A postfix expression that consists of a parenthesized type name followed by a brace-enclosed list of initializers is known as a compound literal It provides an unnamed object with value given by the initializer list.[Footnote 2]

If the type name specifies an array of unknown size, the size is determined by the initializer list as specified in subclause 6.5.7 or §3.5.7, and the type of the compound literal is that of the completed array type.  Otherwise (when the type name specifies an object type), the type of the compound literal is that specified by the type name.  In either case, the result is an lvalue.

The value of the compound literal is that of an unnamed object initialized by the initializer list.  The object has static storage duration if and only if the postfix expression occurs in a context other than within the body of a function; otherwise, it has automatic storage duration associated with the enclosing block.

Except that the initializers need not be constant expressions (when the unnamed object has automatic storage duration), all the semantic rules and constraints for initializer lists (subclause 6.5.7 or §3.5.7) are applicable to compound literals.[Footnote 3 The order in which any side effects occur within the initialization list expressions is unspecified. [Footnote 4]

String literals, and compound literals with const-qualified types, need not designate distinct objects. [Footnote 5]

Examples

The file scope definition:

	int *p = (int []){2, 4};
initializes p to point to the first element of an array of two ints, the first having the value two and the second, four.  The expressions in this compound literal must be constant.  The unnamed object has static storage duration.

In contrast, in

	void f(void)
	{
		int *p;
		/*...*/
		p = (int [2]){*p};
		/*...*/
p is assigned the address of an unnamed automatic storage duration object that is an array of two ints, the first having the value previously pointed to by p and the second, zero.

Designated initializers (see reference document number 3) readily combine with compound literals.  On-the-fly structure objects can be passed to functions without depending on member order:

	drawline((struct point){.x=1, .y=1},
	         (struct point){.x=3, .y=4});
Or, if drawline instead expected pointers to struct point:
	drawline(&(struct point){.x=1, .y=1},
	         &(struct point){.x=3, .y=4});
Finally, a read-only compound literal can be specified through constructions like:
	(const float []){1e0, 1e1, 1e2, 1e3, 1e4, 1e5, 1e6}
The following three expressions have different meanings:
	"/tmp/fileXXXXXX"}
	(char []){"/tmp/fileXXXXXX"}
	(const char []){"/tmp/fileXXXXXX"}
The first always has static storage duration and has type array of char, but need not be modifiable; the last two have automatic storage duration when they occur within the body of a function, and the first of these two is modifiable.

Like string literals, const-qualified compound literals can be placed into read-only memory and can even be shared.  For example,

	(const char[]){"abc"} == "abc"
might yield 1 if the literals' storage is shared.
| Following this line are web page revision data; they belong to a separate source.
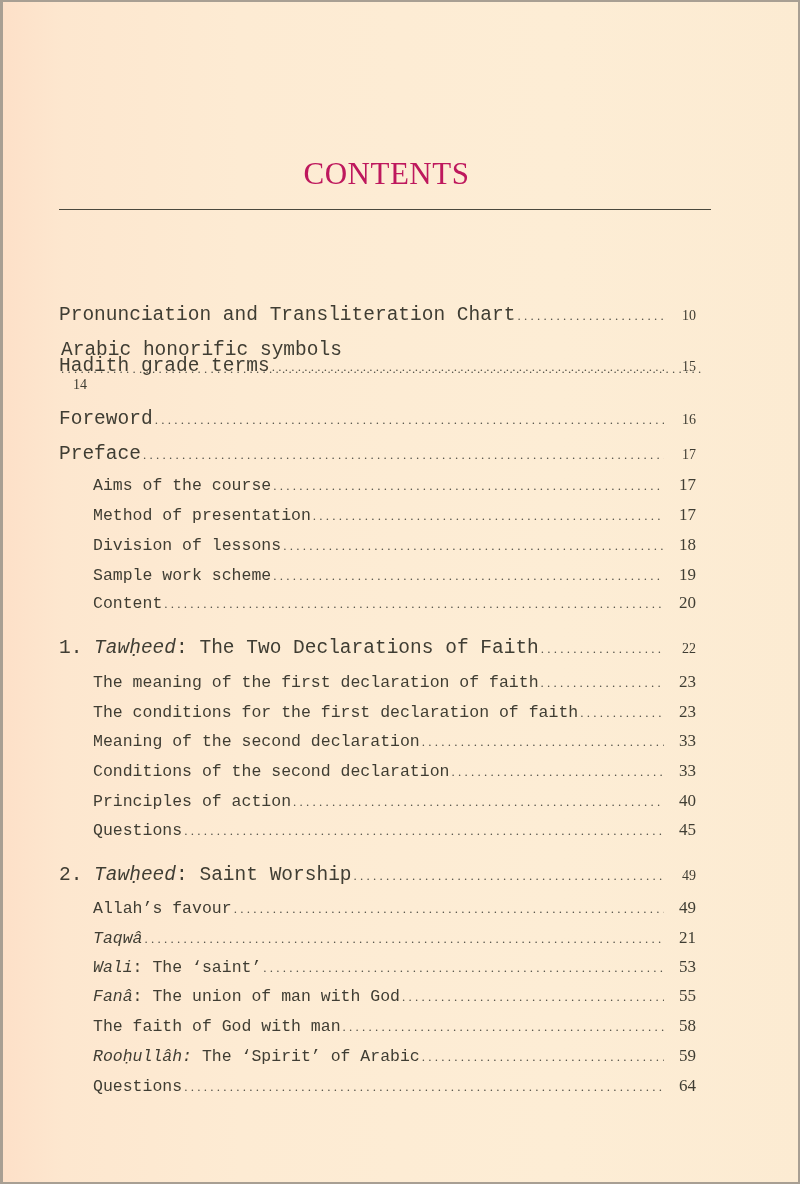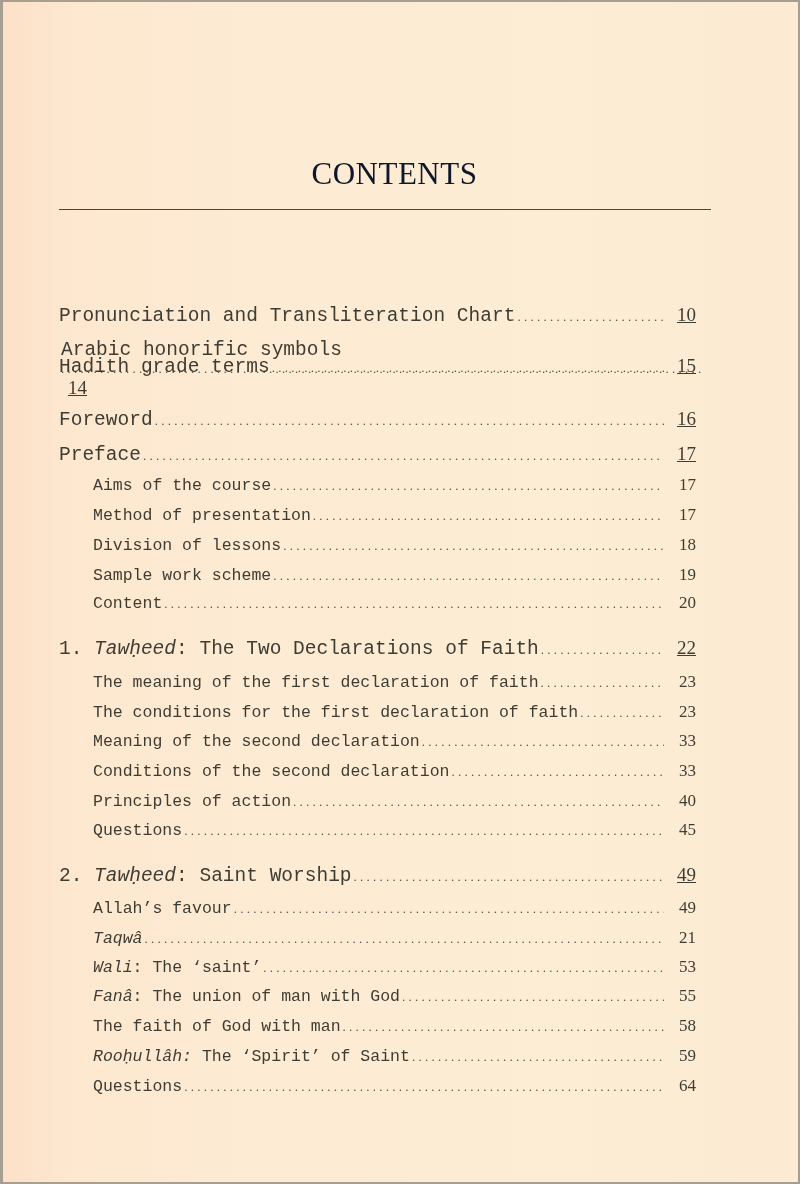--- a/index.html
+++ b/index.html
@@ -18,10 +18,10 @@
       pointer-events: none;
     }
     .title {
-      position: absolute; top: 156px; left: 12px; width: 765px;
+      position: absolute; top: 156px; left: 4px; width: 765px;
       text-align: center;
       font-size: 31px; letter-spacing: 0.5px;
-      color: #0f172a;
+      color: #be185d;
     }
     .rule {
       position: absolute; top: 209px; left: 59px; width: 652px;

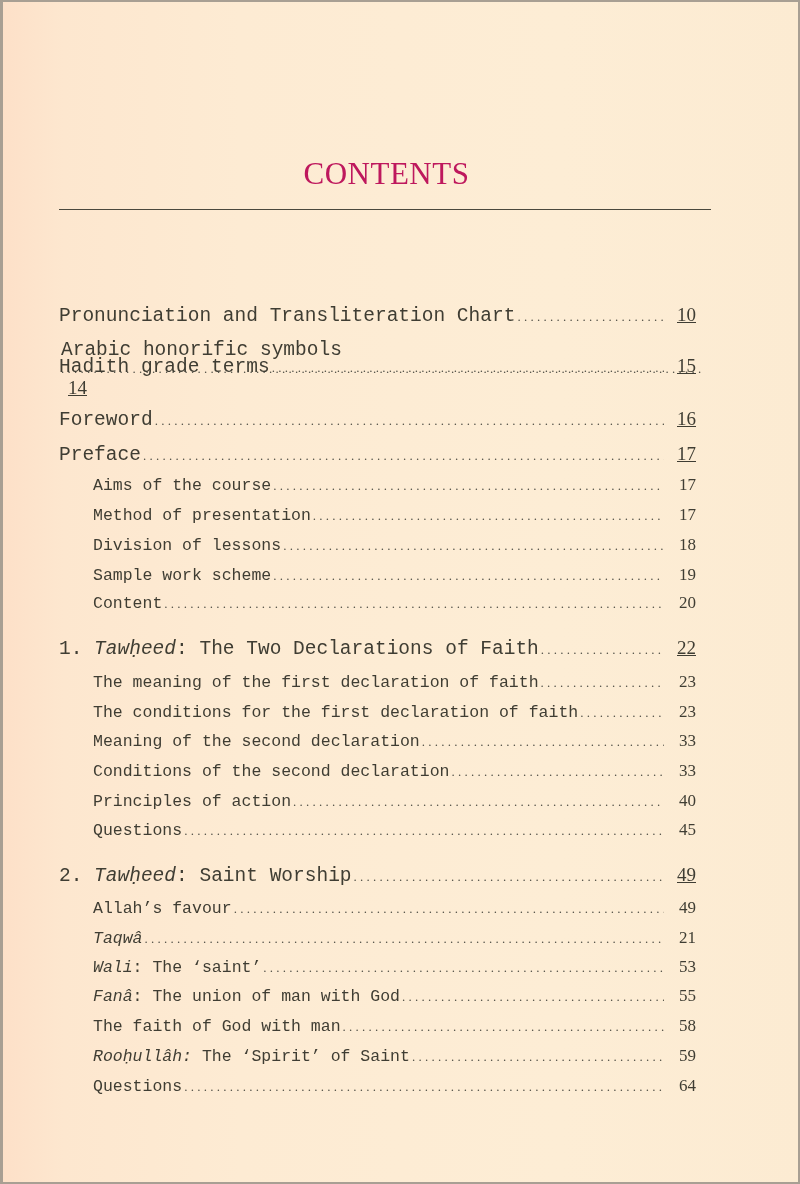--- a/index.html
+++ b/index.html
@@ -51,7 +51,7 @@
     .entry .page {
       flex: 0 0 auto; text-align: right; min-width: 26px;
     }
-    .entry.level-1 .page { font-size: 19px; text-decoration: underline; }
+    .entry.level-1 .page { font-size: 14px; }
     .entry.level-2 .page { font-size: 17px; }
   </style>
 </head>

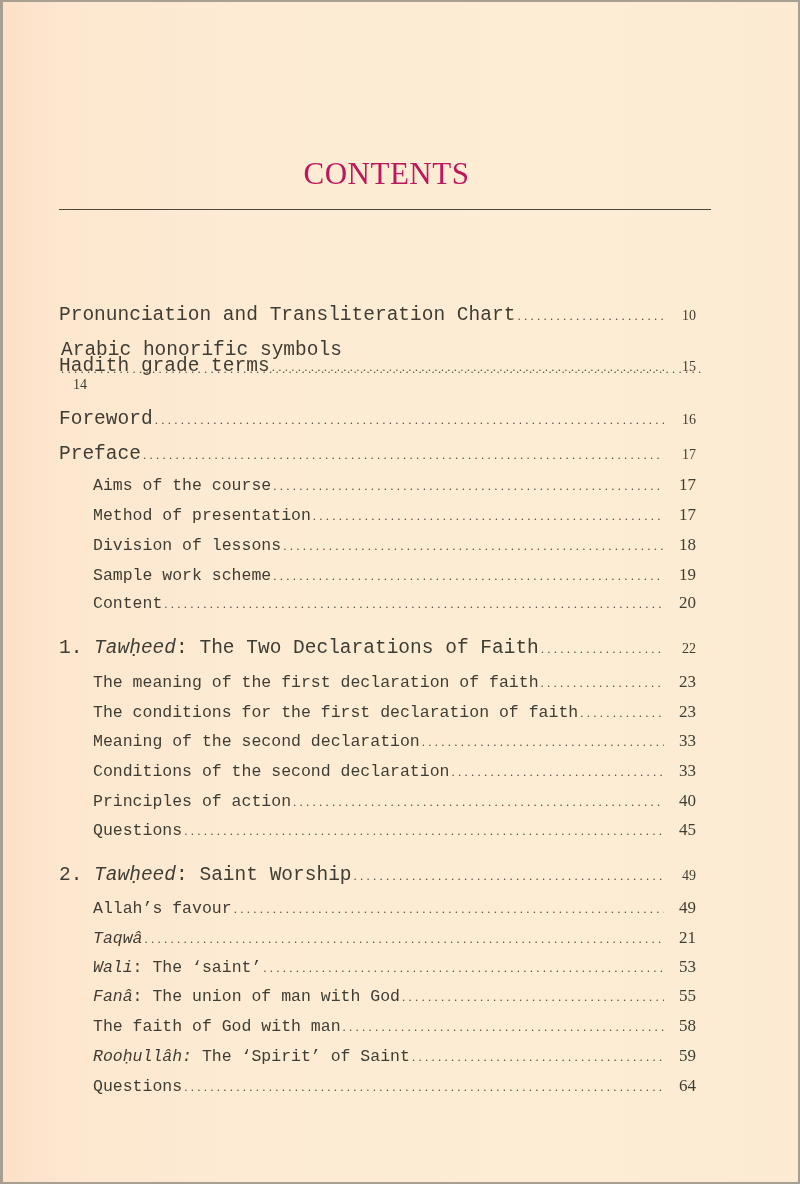--- a/index.html
+++ b/index.html
@@ -179,7 +179,7 @@
       <span class="page">58</span>
     </div>
     <div class="entry level-2" style="top: 1046px;">
-      <span class="label"><span></span><i>Rooḥullâh:</i><span> The ‘Spirit’ of Saint</span></span>
+      <span class="label"><span></span><i>Rooḥullâh:</i><span> The ‘Spirit’ of Arabic</span></span>
       <span class="leader"></span>
       <span class="page">59</span>
     </div>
Since compound literals are unnamed, a single compound literal cannot specify a circularly linked object.  For example, there is no way to write a self-referential compound literal that could be used as the function argument in place of the named object endless_zeros below:

	struct int_list { int car; struct int_list *cdr; };
	struct int_list endless_zeros = {0, &endless_zeros};
	eval(endless_zeros);
_____________________________________________________________________
[1] This is the ``There shall be no more initializers...'' constraint modified to take into account designated initializers (see reference document number 3).)
[2] Note that this differs from a cast expression.  For example, a cast specifies a conversion to scalar types only, and the result of a cast expression is not an lvalue.
[3] For example, subobjects without explicit initializers are initialized to zero.
[4] In particular, the evaluation order need not be the same as the order of subobject initialization.  The extensions to initializers described in reference document 3 prescribe an ordering for the implicit assignments to the subobjects that comprise the unnamed object.
[5] This allows implementations to share storage for string literals and constant compound literals with the same or overlapping representations.